In robotics, Cartesian parallel manipulators are manipulators that move a platform using parallel-connected kinematic linkages ('limbs') lined up with a Cartesian coordinate system. Multiple limbs connect the moving platform to a base. Each limb is driven by a linear actuator and the linear actuators are mutually perpendicular. The term 'parallel' here refers to the way that the kinematic linkages are put together, it does not connote geometrically parallel; i.e., equidistant lines.

== Context ==
Generally, manipulators (also called 'robots' or 'mechanisms') are mechanical devices that position and orientate objects. The position of an object in three-dimensional (3D) space can be specified by three numbers X, Y, Z known as 'coordinates.' In a Cartesian coordinate system (named after René Descartes who introduced analytic geometry, the mathematical basis for controlling manipulators) the coordinates specify distances from three mutually perpendicular reference planes.  The orientation of an object in 3D can be specified by three additional numbers corresponding to the orientation angles.  The first  manipulators were developed after World War II for the Argonne National Laboratory to safely handle highly radioactive material remotely.  The first numerically controlled manipulators (NC machines) were developed by Parsons Corp. and the MIT Servomechanisms Laboratory, for milling applications.  These machines position a cutting tool relative to a Cartesian coordinate system using three mutually perpendicular linear actuators (prismatic P joints), with (PP)P joint topology.  The first industrial robot, Unimate, was invented in the 1950s.

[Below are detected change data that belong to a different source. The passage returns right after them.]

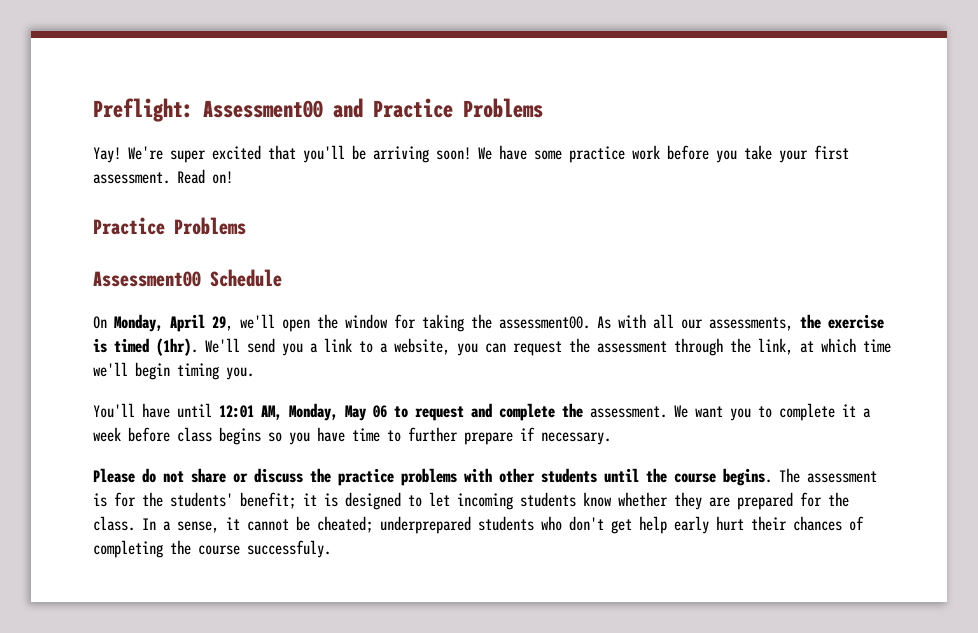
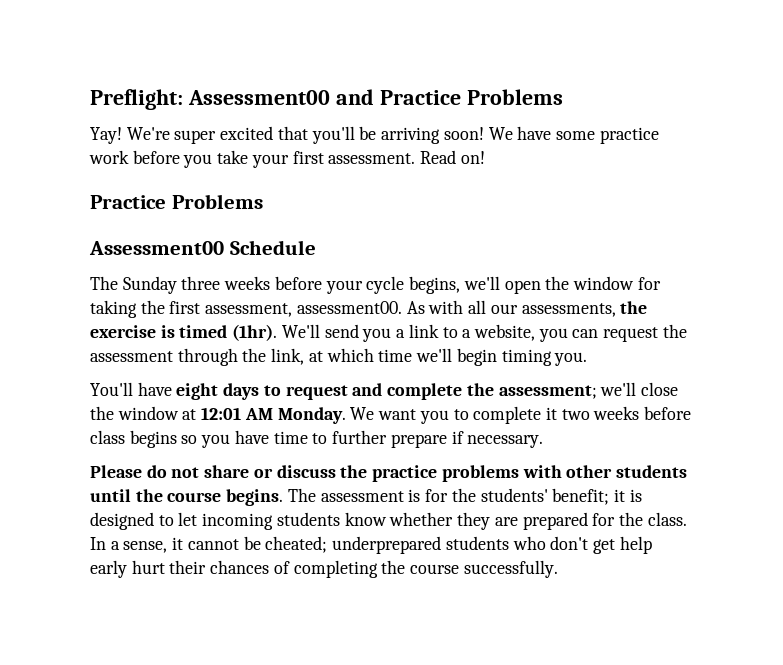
[93,314,233,332] On Monday, April 29, -> [90,276,461,294] The Sunday three weeks before your cycle begins,
(492, 321) none -> [169,301,293,317] first assessment,
[177,403,387,421] until 12:01 AM, Monday, May 06 -> [176,383,260,400] eight days
[590,406,667,418] assessment. -> [498,382,678,399] [90,406,346,424] assessment; we'll close the window at 12:01 AM Monday.
[863,408,871,418] [93,427,121,442] a week -> [561,406,640,420] two weeks
[247,540,331,558] successfuly. -> [463,560,558,578] successfully.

Its control axes correspond to a spherical coordinate system, with RRP joint topology composed of two revolute R joints in series with a prismatic P joint.  Most industrial robots today are articulated robots composed of a serial chain of revolute R joints RRRRRR.

== Description ==
Cartesian parallel manipulators are in the intersection of two broader categories of manipulators: Cartesian and parallel. Cartesian manipulators are driven by mutually perpendicular linear actuators. They generally have a one-to-one correspondence between the linear positions of the actuators and the X, Y, Z position coordinates of the moving platform, making them easy to control. Furthermore, Cartesian manipulators do not change the orientation of the moving platform. Most commonly, Cartesian manipulators are serial-connected; i.e., they consist of a single kinematic linkage chain, i.e. the first linear actuator moves the second one and so on. On the other hand, Cartesian parallel manipulators are parallel-connected, i.e. they consist of multiple kinematic linkages. Parallel-connected manipulators have innate advantages in terms of stiffness, precision, dynamic performance and in supporting heavy loads.

== Configurations ==
Various types of Cartesian parallel manipulators are summarized here. Only fully parallel-connected mechanisms are included; i.e., those having the same number of limbs as degrees of freedom of the moving-platform, with a single actuator per limb.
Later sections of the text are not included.